- [DATA FOR PROCESSING]

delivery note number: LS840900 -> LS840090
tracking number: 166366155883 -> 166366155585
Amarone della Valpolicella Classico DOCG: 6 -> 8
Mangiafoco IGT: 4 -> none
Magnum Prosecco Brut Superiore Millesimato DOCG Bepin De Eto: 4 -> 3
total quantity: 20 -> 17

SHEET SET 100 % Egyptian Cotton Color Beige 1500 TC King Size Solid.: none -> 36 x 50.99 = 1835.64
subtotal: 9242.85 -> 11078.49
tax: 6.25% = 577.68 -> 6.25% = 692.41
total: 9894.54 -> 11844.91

...

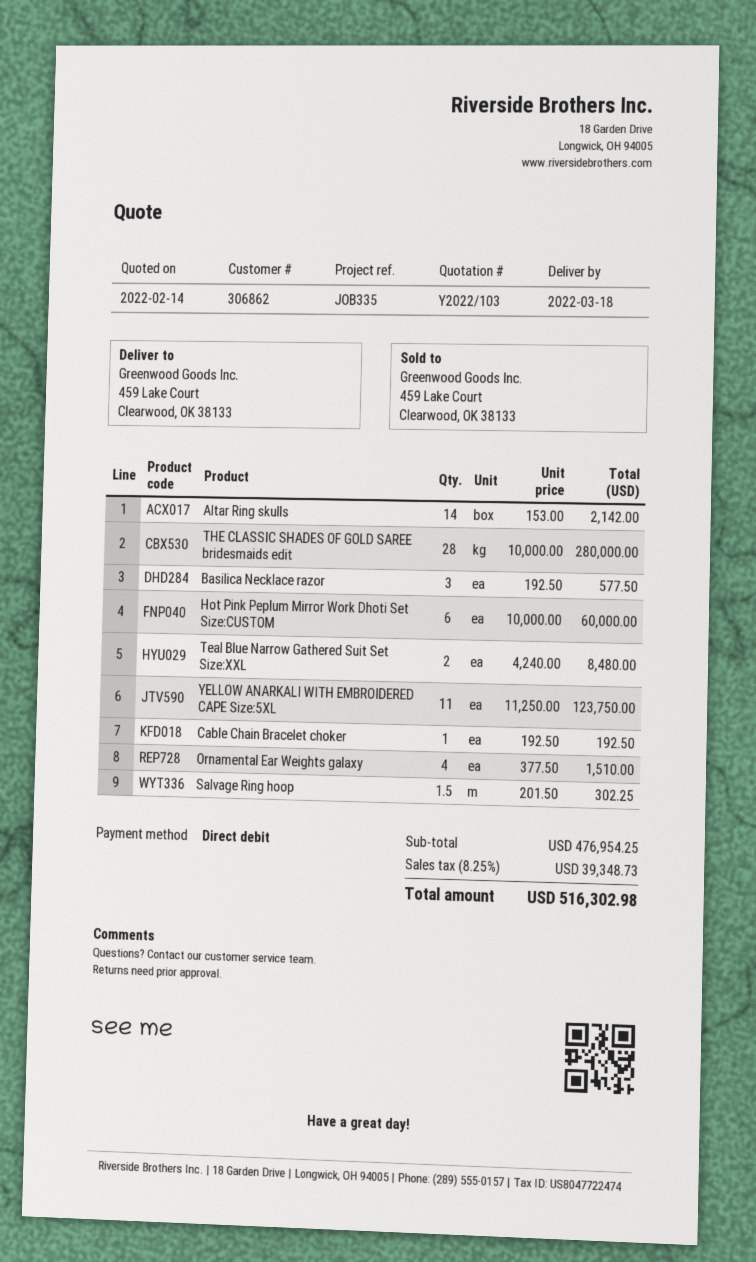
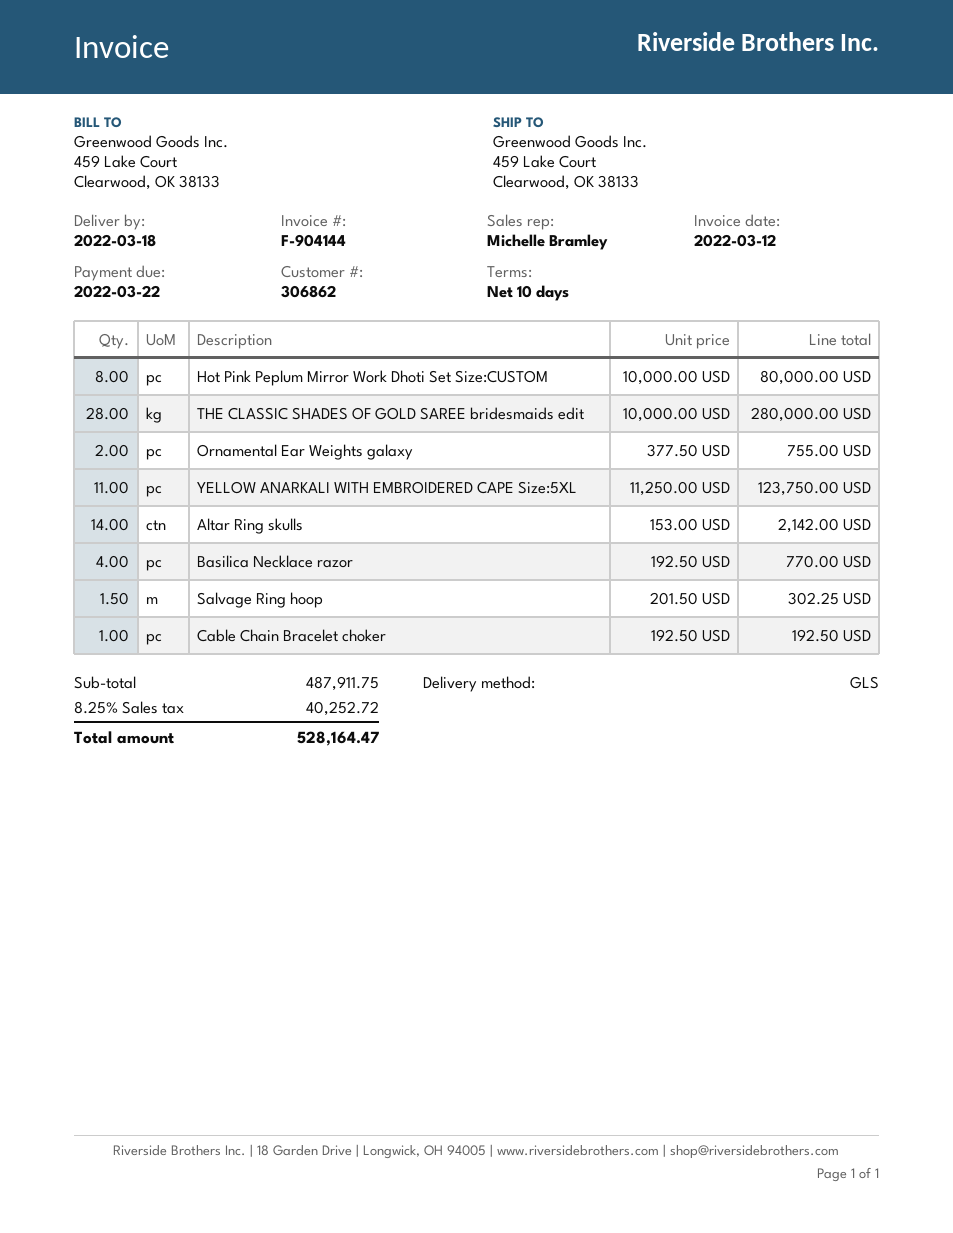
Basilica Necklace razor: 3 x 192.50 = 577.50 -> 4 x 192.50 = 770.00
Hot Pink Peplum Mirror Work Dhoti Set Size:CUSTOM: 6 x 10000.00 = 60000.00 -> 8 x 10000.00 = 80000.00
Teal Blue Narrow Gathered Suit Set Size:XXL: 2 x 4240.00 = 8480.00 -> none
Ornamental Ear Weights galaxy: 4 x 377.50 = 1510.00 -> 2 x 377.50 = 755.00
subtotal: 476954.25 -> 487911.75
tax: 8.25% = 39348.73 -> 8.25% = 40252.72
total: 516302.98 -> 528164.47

- [TASK REQUIREMENTS]
Given the records above, restate word for word only the lines starting at the one with "delivery note number: LS840900 -> LS840090" and ending at the one with "total: 9894.54 -> 11844.91".

- [TASK ANSWER]
delivery note number: LS840900 -> LS840090
tracking number: 166366155883 -> 166366155585
Amarone della Valpolicella Classico DOCG: 6 -> 8
Mangiafoco IGT: 4 -> none
Magnum Prosecco Brut Superiore Millesimato DOCG Bepin De Eto: 4 -> 3
total quantity: 20 -> 17

SHEET SET 100 % Egyptian Cotton Color Beige 1500 TC King Size Solid.: none -> 36 x 50.99 = 1835.64
subtotal: 9242.85 -> 11078.49
tax: 6.25% = 577.68 -> 6.25% = 692.41
total: 9894.54 -> 11844.91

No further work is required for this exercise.